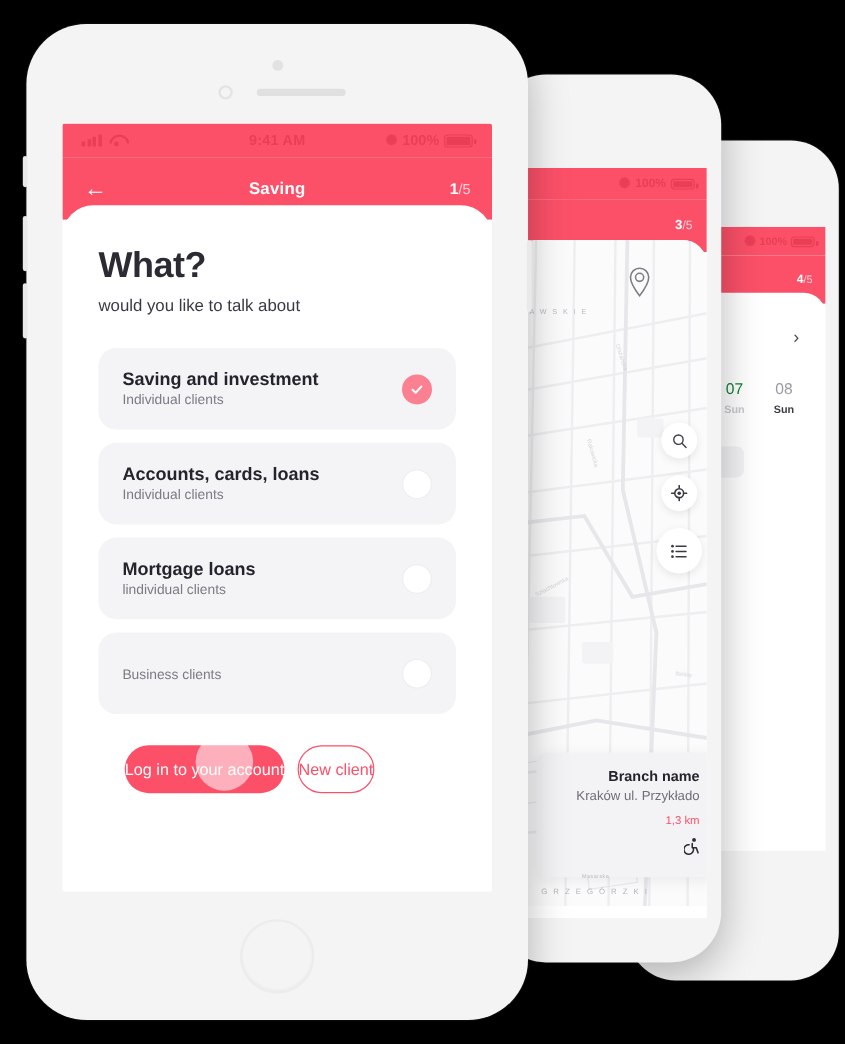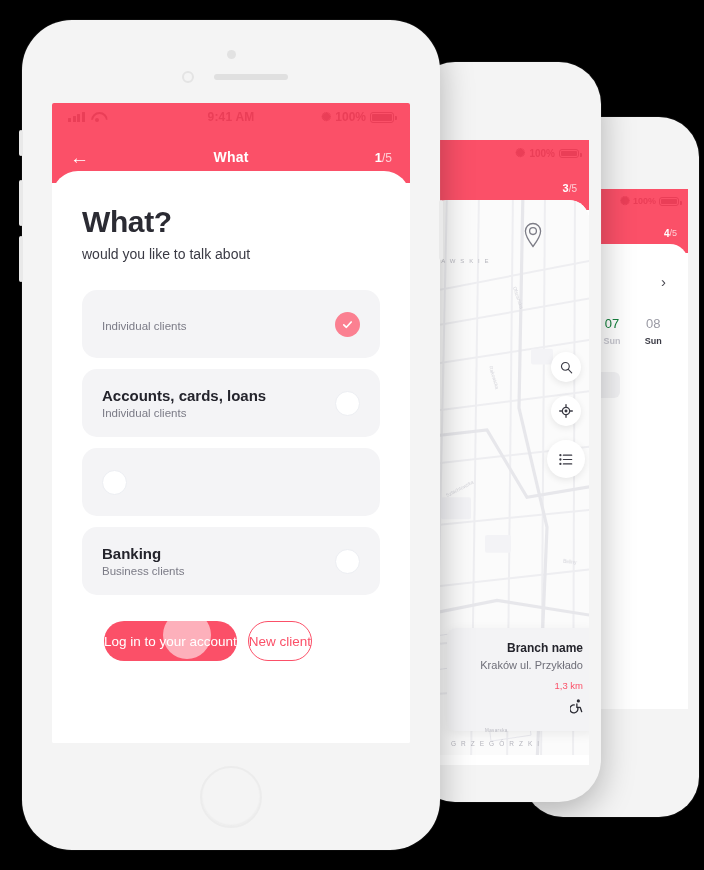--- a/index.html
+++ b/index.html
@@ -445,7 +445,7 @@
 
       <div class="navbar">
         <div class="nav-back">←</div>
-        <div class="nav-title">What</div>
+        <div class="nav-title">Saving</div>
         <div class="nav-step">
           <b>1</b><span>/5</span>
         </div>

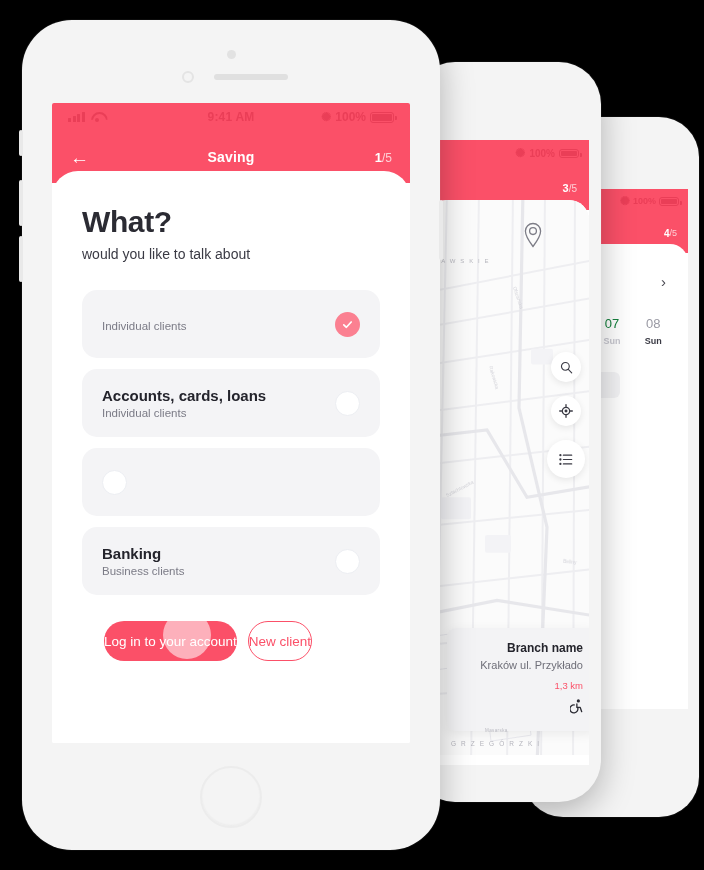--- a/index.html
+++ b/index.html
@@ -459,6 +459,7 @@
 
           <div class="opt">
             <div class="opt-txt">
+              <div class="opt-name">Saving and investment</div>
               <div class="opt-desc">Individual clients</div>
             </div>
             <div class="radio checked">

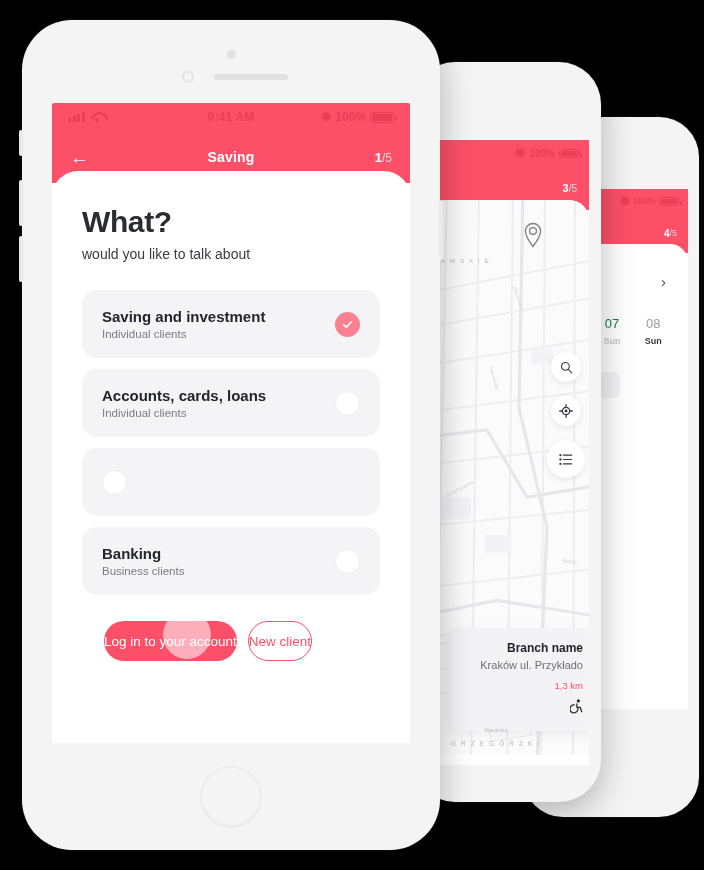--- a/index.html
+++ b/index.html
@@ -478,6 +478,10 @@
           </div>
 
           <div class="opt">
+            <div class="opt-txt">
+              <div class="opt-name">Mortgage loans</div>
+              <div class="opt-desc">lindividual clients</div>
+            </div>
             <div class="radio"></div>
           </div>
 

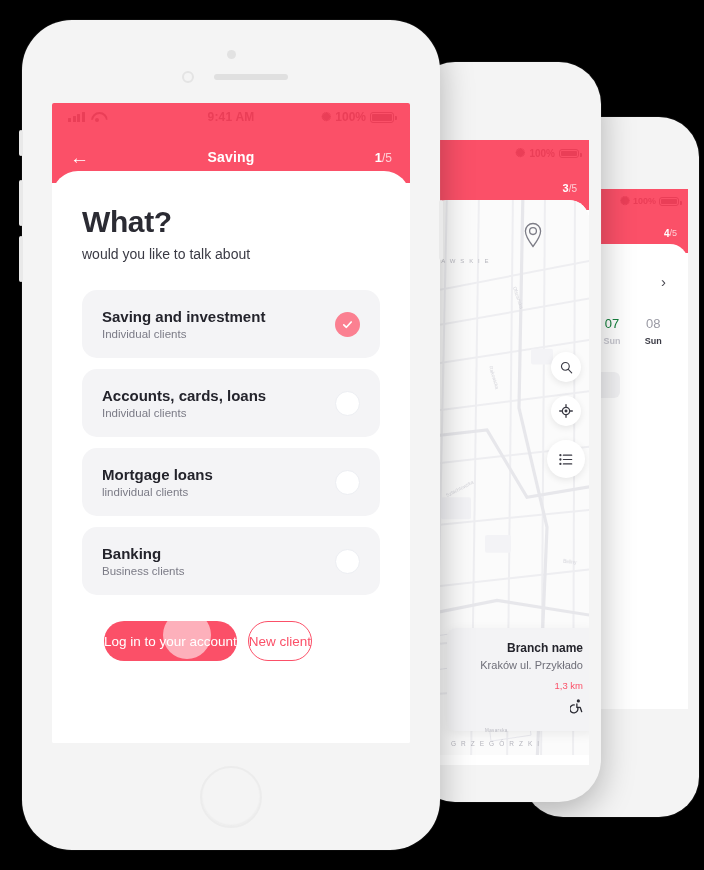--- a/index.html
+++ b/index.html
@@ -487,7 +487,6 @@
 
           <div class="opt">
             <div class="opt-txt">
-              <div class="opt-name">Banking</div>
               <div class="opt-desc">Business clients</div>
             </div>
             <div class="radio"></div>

------------------------------------------------

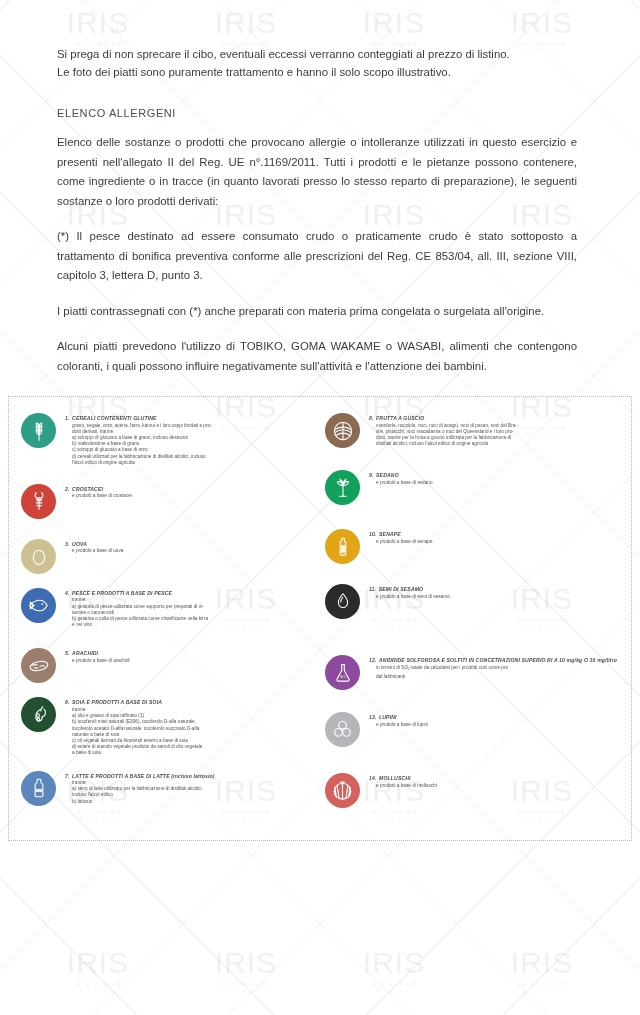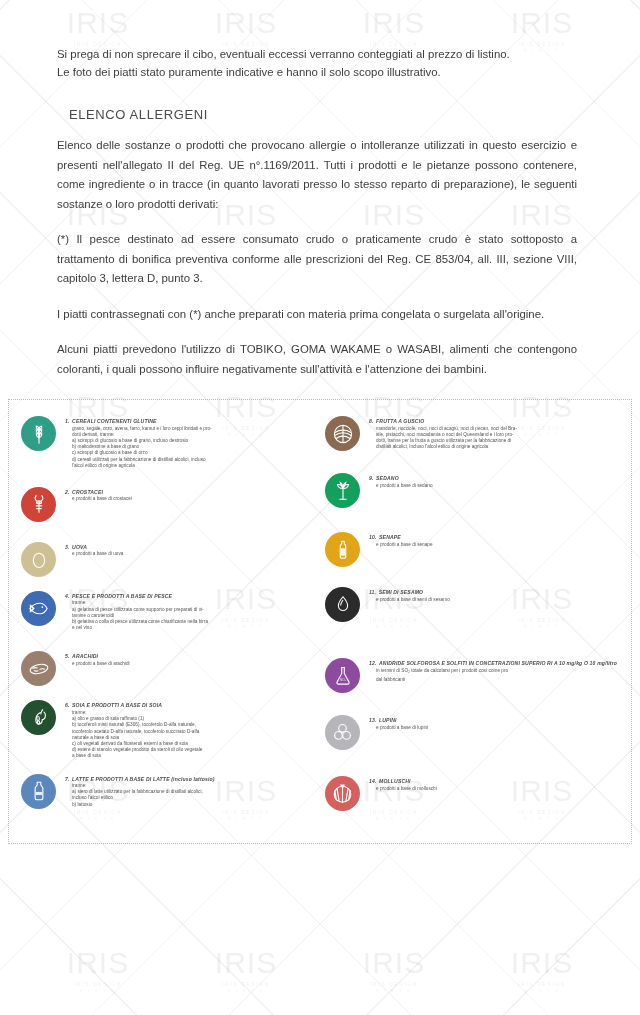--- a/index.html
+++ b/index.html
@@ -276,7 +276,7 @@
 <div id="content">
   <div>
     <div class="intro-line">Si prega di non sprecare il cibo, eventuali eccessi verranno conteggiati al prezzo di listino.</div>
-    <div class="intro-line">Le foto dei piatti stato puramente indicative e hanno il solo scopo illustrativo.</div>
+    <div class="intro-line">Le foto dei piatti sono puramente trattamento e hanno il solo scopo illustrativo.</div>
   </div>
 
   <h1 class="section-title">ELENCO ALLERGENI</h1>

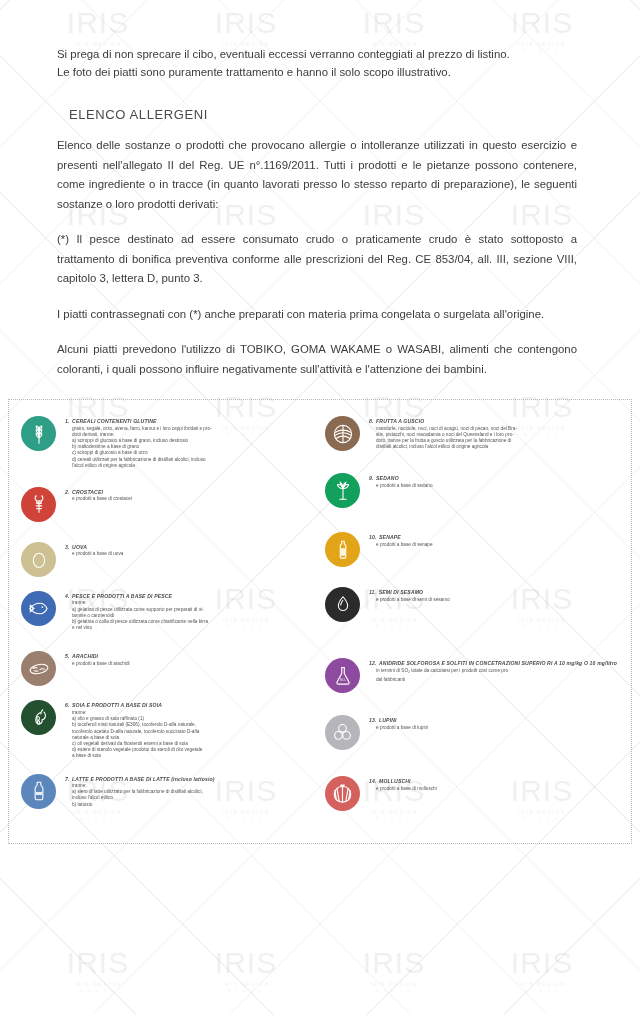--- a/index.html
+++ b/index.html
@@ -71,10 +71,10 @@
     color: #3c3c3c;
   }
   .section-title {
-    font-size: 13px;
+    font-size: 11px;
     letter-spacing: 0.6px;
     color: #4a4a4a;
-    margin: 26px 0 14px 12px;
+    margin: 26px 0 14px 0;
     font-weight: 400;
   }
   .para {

------------------------------------------------

Look through the data and show every line containing "solo".

-    <div class="intro-line">Le foto dei piatti stato puramente indicative e hanno il solo scopo illustrativo.</div>
+    <div class="intro-line">Le foto dei piatti sono puramente trattamento e hanno il solo scopo illustrativo.</div>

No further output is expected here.